PROMPT »
Below are records to print word for word; include none of their pictures.

[Dataset records]
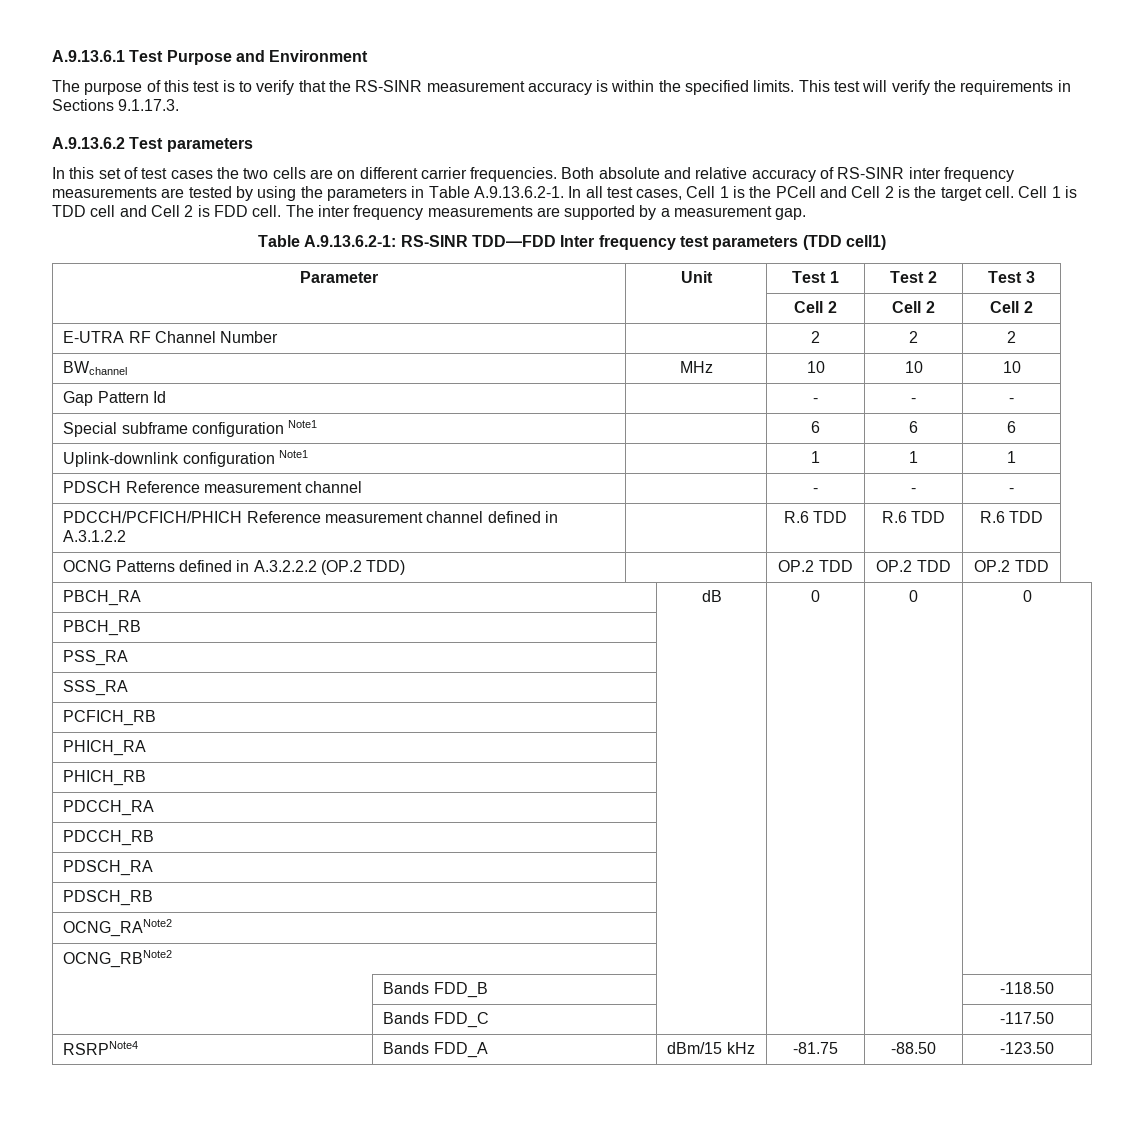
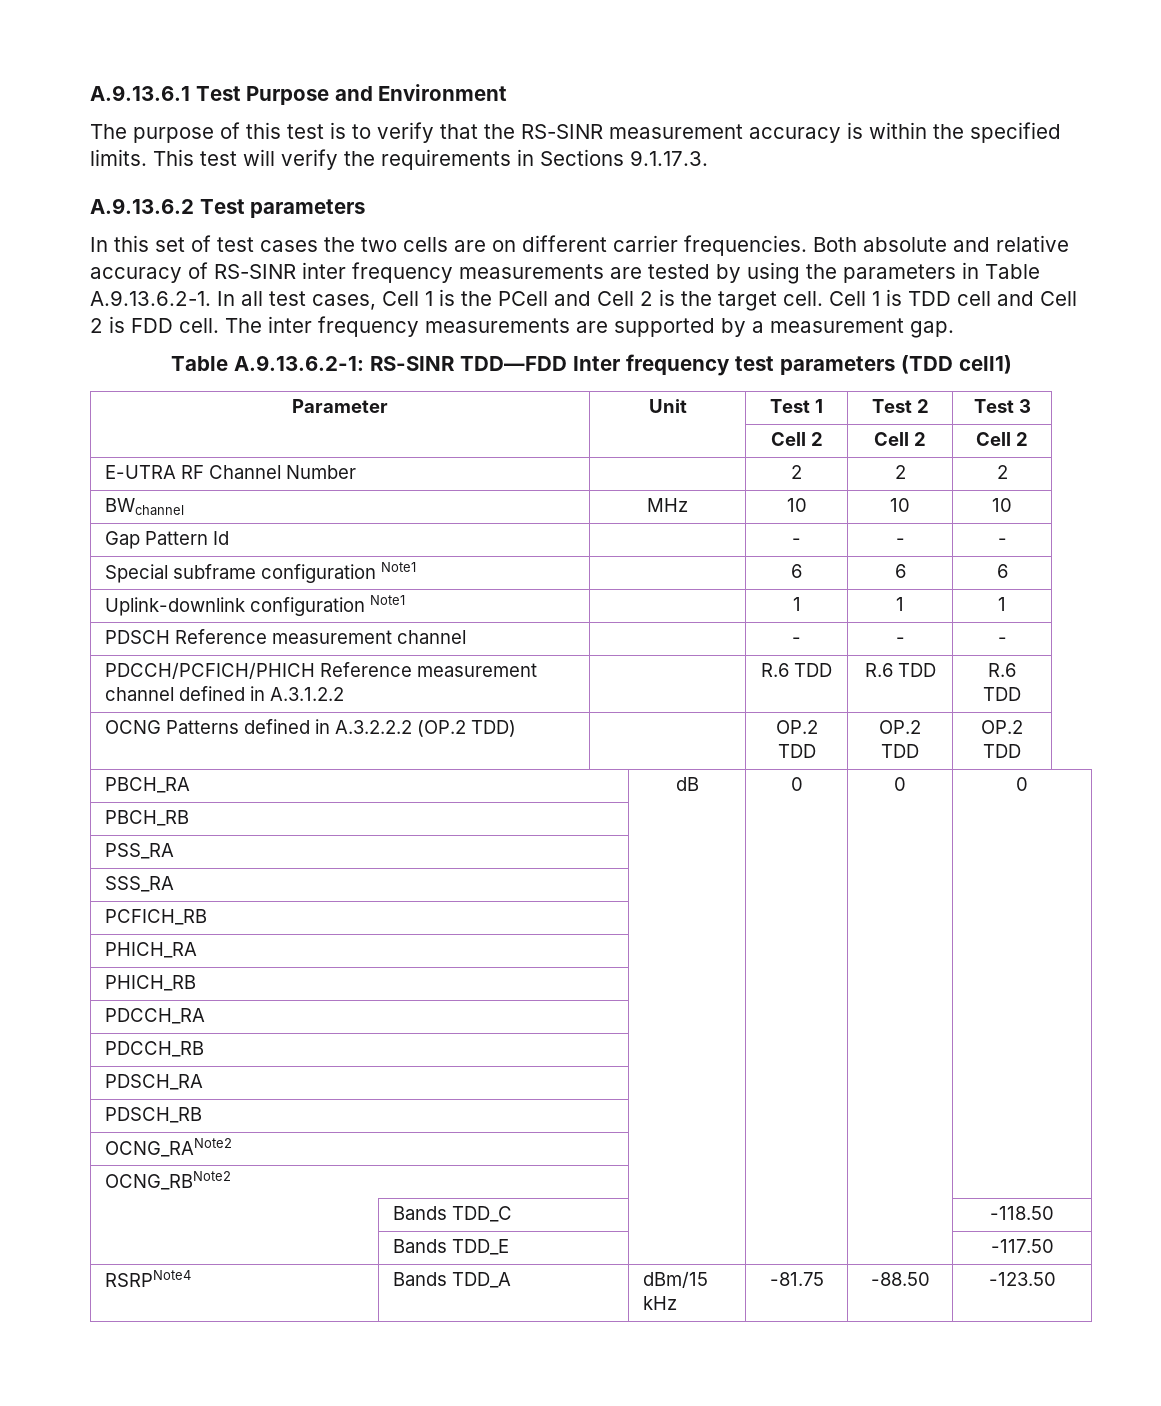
- | Bands FDD_B | | | | -118.50
+ | Bands TDD_C | | | | -118.50
- | Bands FDD_C | | | | -117.50
+ | Bands TDD_E | | | | -117.50
- RSRPNote4 | Bands FDD_A | dBm/15 kHz | -81.75 | -88.50 | -123.50
+ RSRPNote4 | Bands TDD_A | dBm/15 kHz | -81.75 | -88.50 | -123.50

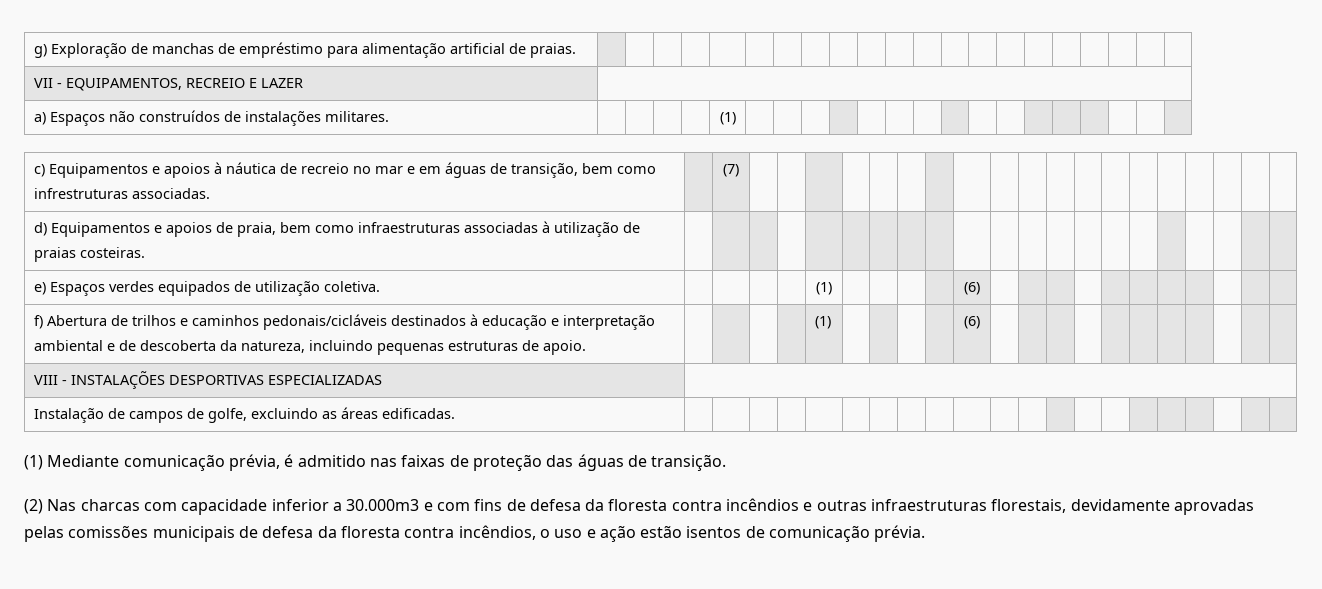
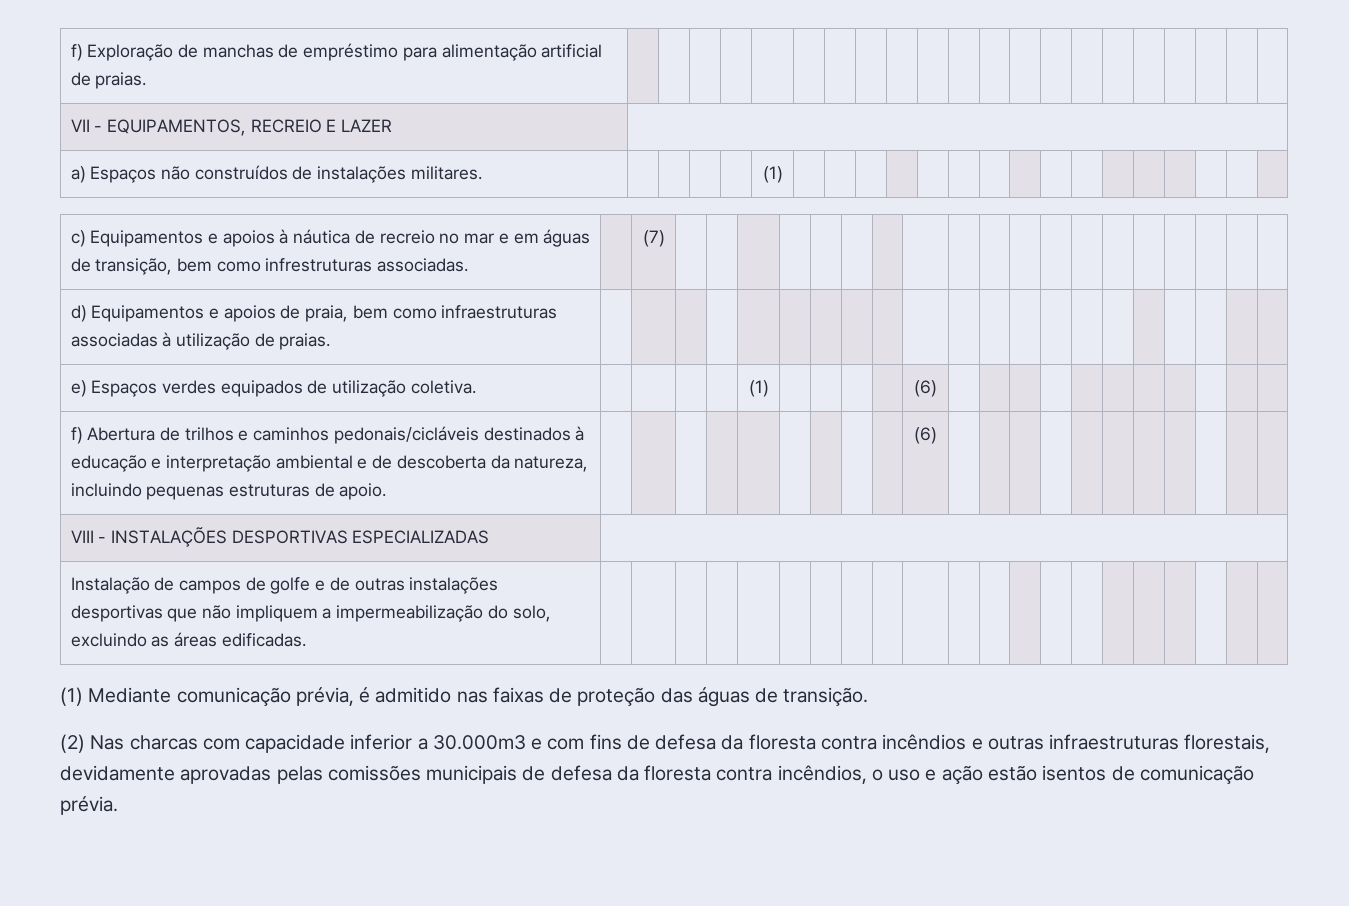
- g) Exploração de manchas de empréstimo para alimentação artificial de praias. | | | | | | | | | | | | | | | | | | | | |
+ f) Exploração de manchas de empréstimo para alimentação artificial de praias. | | | | | | | | | | | | | | | | | | | | |
- d) Equipamentos e apoios de praia, bem como infraestruturas associadas à utilização de praias costeiras. | | | | | | | | | | | | | | | | | | | | |
+ d) Equipamentos e apoios de praia, bem como infraestruturas associadas à utilização de praias. | | | | | | | | | | | | | | | | | | | | |
- f) Abertura de trilhos e caminhos pedonais/cicláveis destinados à educação e interpretação ambiental e de descoberta da natureza, incluindo pequenas estruturas de apoio. | | | | | (1) | | | | | (6) | | | | | | | | | | |
+ f) Abertura de trilhos e caminhos pedonais/cicláveis destinados à educação e interpretação ambiental e de descoberta da natureza, incluindo pequenas estruturas de apoio. | | | | | | | | | | (6) | | | | | | | | | | |
- Instalação de campos de golfe, excluindo as áreas edificadas. | | | | | | | | | | | | | | | | | | | | |
+ Instalação de campos de golfe e de outras instalações desportivas que não impliquem a impermeabilização do solo, excluindo as áreas edificadas. | | | | | | | | | | | | | | | | | | | | |

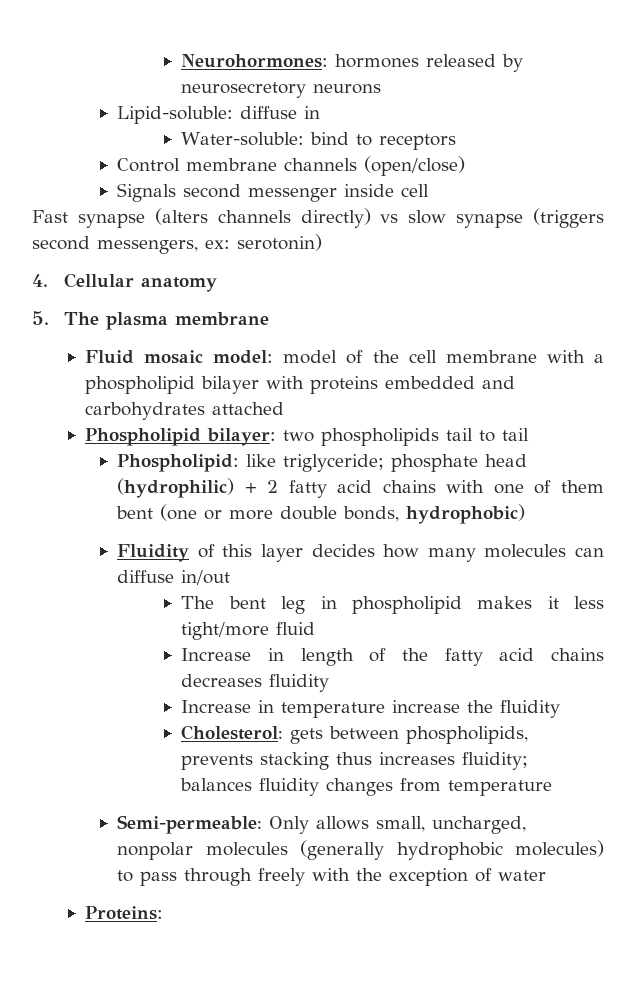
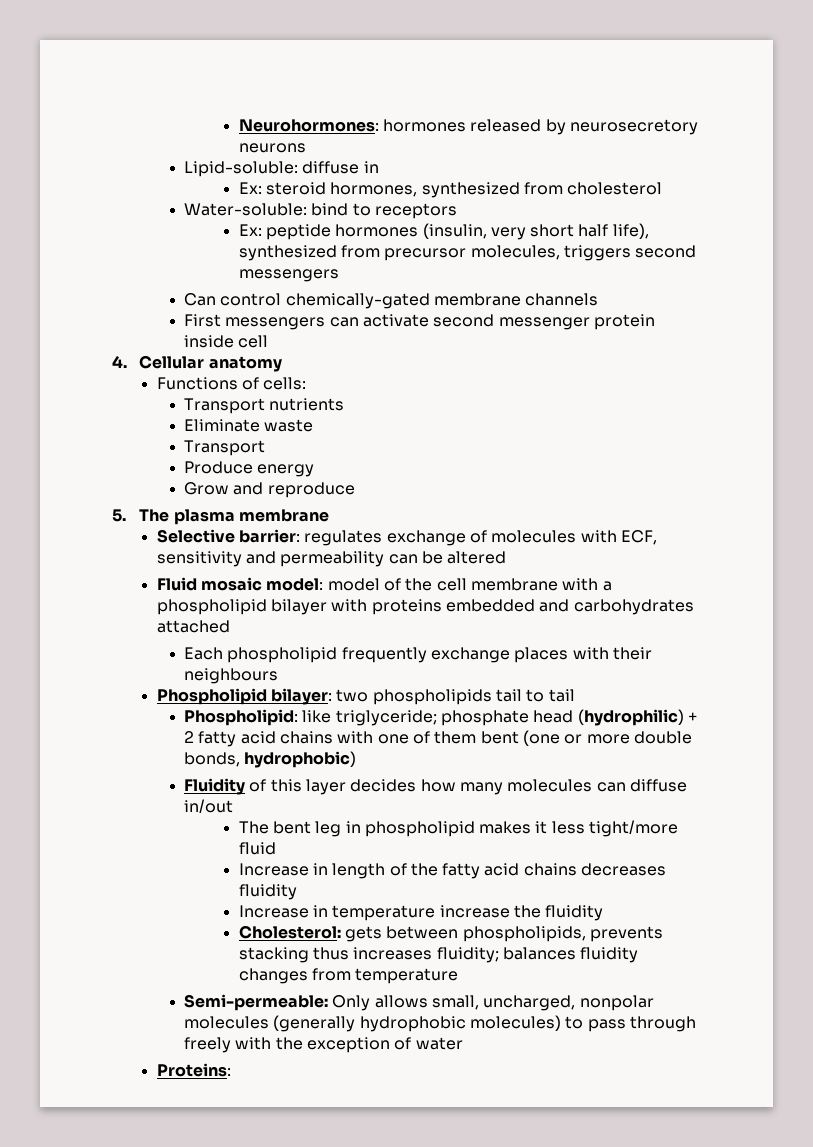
+ Ex: steroid hormones, synthesized from cholesterol
  Water-soluble: bind to receptors
- Control membrane channels (open/close)
- Signals second messenger inside cell
+ Ex: peptide hormones (insulin, very short half life), synthesized from precursor molecules, triggers second messengers
+ Can control chemically-gated membrane channels
+ First messengers can activate second messenger protein inside cell
- Fast synapse (alters channels directly) vs slow synapse (triggers second messengers, ex: serotonin)
  4. Cellular anatomy
+ Functions of cells:
+ Transport nutrients
+ Eliminate waste
+ Transport
+ Produce energy
+ Grow and reproduce
  5. The plasma membrane
+ Selective barrier: regulates exchange of molecules with ECF, sensitivity and permeability can be altered
+ Each phospholipid frequently exchange places with their neighbours

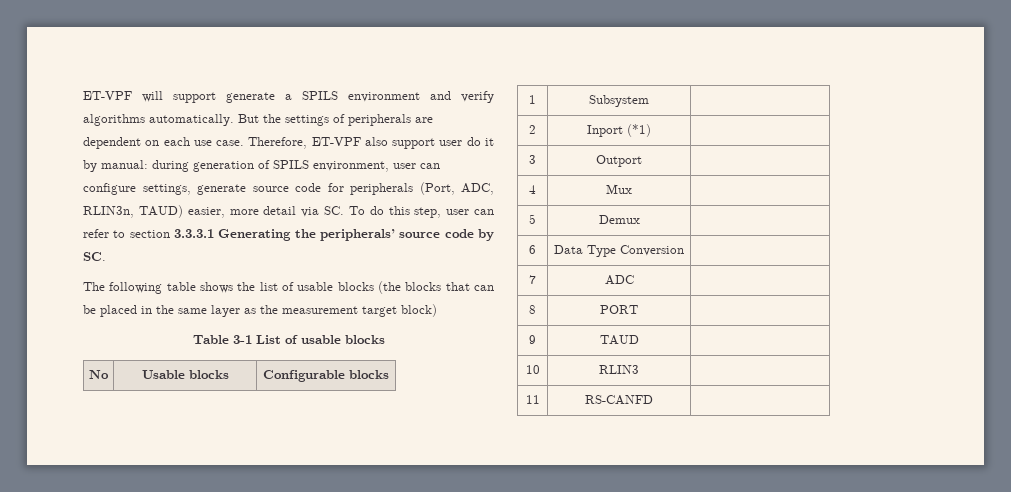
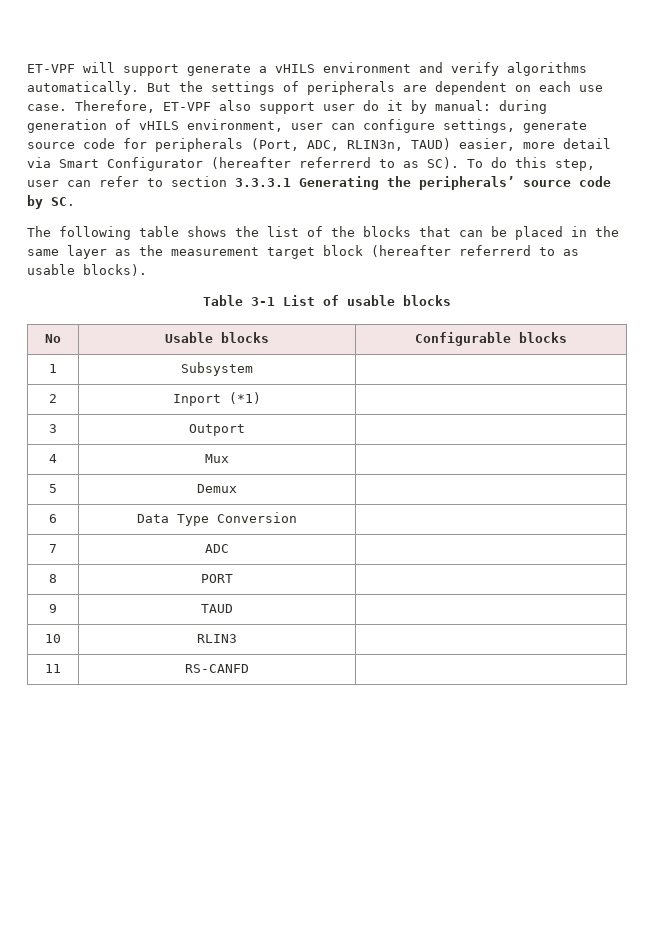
- ET-VPF will support generate a SPILS environment and verify algorithms automatically.
+ ET-VPF will support generate a vHILS environment and verify algorithms automatically.
- Therefore, ET-VPF also support user do it by manual: during generation of SPILS environment, user can configure settings, generate source code for peripherals (Port, ADC, RLIN3n, TAUD) easier, more detail via SC. To do this step, user can refer to section 3.3.3.1 Generating the peripherals’ source code by SC.
+ Therefore, ET-VPF also support user do it by manual: during generation of vHILS environment, user can configure settings, generate source code for peripherals (Port, ADC, RLIN3n, TAUD) easier, more detail via Smart Configurator (hereafter referrerd to as SC). To do this step, user can refer to section 3.3.3.1 Generating the peripherals’ source code by SC.
- The following table shows the list of usable blocks (the blocks that can be placed in the same layer as the measurement target block)
+ The following table shows the list of the blocks that can be placed in the same layer as the measurement target block (hereafter referrerd to as usable blocks).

WRITTEN SOLUTION »
- | Bands FDD_B | | | | -118.50
+ | Bands TDD_C | | | | -118.50
- | Bands FDD_C | | | | -117.50
+ | Bands TDD_E | | | | -117.50
- RSRPNote4 | Bands FDD_A | dBm/15 kHz | -81.75 | -88.50 | -123.50
+ RSRPNote4 | Bands TDD_A | dBm/15 kHz | -81.75 | -88.50 | -123.50

- g) Exploração de manchas de empréstimo para alimentação artificial de praias. | | | | | | | | | | | | | | | | | | | | |
+ f) Exploração de manchas de empréstimo para alimentação artificial de praias. | | | | | | | | | | | | | | | | | | | | |
- d) Equipamentos e apoios de praia, bem como infraestruturas associadas à utilização de praias costeiras. | | | | | | | | | | | | | | | | | | | | |
+ d) Equipamentos e apoios de praia, bem como infraestruturas associadas à utilização de praias. | | | | | | | | | | | | | | | | | | | | |
- f) Abertura de trilhos e caminhos pedonais/cicláveis destinados à educação e interpretação ambiental e de descoberta da natureza, incluindo pequenas estruturas de apoio. | | | | | (1) | | | | | (6) | | | | | | | | | | |
+ f) Abertura de trilhos e caminhos pedonais/cicláveis destinados à educação e interpretação ambiental e de descoberta da natureza, incluindo pequenas estruturas de apoio. | | | | | | | | | | (6) | | | | | | | | | | |
- Instalação de campos de golfe, excluindo as áreas edificadas. | | | | | | | | | | | | | | | | | | | | |
+ Instalação de campos de golfe e de outras instalações desportivas que não impliquem a impermeabilização do solo, excluindo as áreas edificadas. | | | | | | | | | | | | | | | | | | | | |

+ Ex: steroid hormones, synthesized from cholesterol
  Water-soluble: bind to receptors
- Control membrane channels (open/close)
- Signals second messenger inside cell
+ Ex: peptide hormones (insulin, very short half life), synthesized from precursor molecules, triggers second messengers
+ Can control chemically-gated membrane channels
+ First messengers can activate second messenger protein inside cell
- Fast synapse (alters channels directly) vs slow synapse (triggers second messengers, ex: serotonin)
  4. Cellular anatomy
+ Functions of cells:
+ Transport nutrients
+ Eliminate waste
+ Transport
+ Produce energy
+ Grow and reproduce
  5. The plasma membrane
+ Selective barrier: regulates exchange of molecules with ECF, sensitivity and permeability can be altered
+ Each phospholipid frequently exchange places with their neighbours

- ET-VPF will support generate a SPILS environment and verify algorithms automatically.
+ ET-VPF will support generate a vHILS environment and verify algorithms automatically.
- Therefore, ET-VPF also support user do it by manual: during generation of SPILS environment, user can configure settings, generate source code for peripherals (Port, ADC, RLIN3n, TAUD) easier, more detail via SC. To do this step, user can refer to section 3.3.3.1 Generating the peripherals’ source code by SC.
+ Therefore, ET-VPF also support user do it by manual: during generation of vHILS environment, user can configure settings, generate source code for peripherals (Port, ADC, RLIN3n, TAUD) easier, more detail via Smart Configurator (hereafter referrerd to as SC). To do this step, user can refer to section 3.3.3.1 Generating the peripherals’ source code by SC.
- The following table shows the list of usable blocks (the blocks that can be placed in the same layer as the measurement target block)
+ The following table shows the list of the blocks that can be placed in the same layer as the measurement target block (hereafter referrerd to as usable blocks).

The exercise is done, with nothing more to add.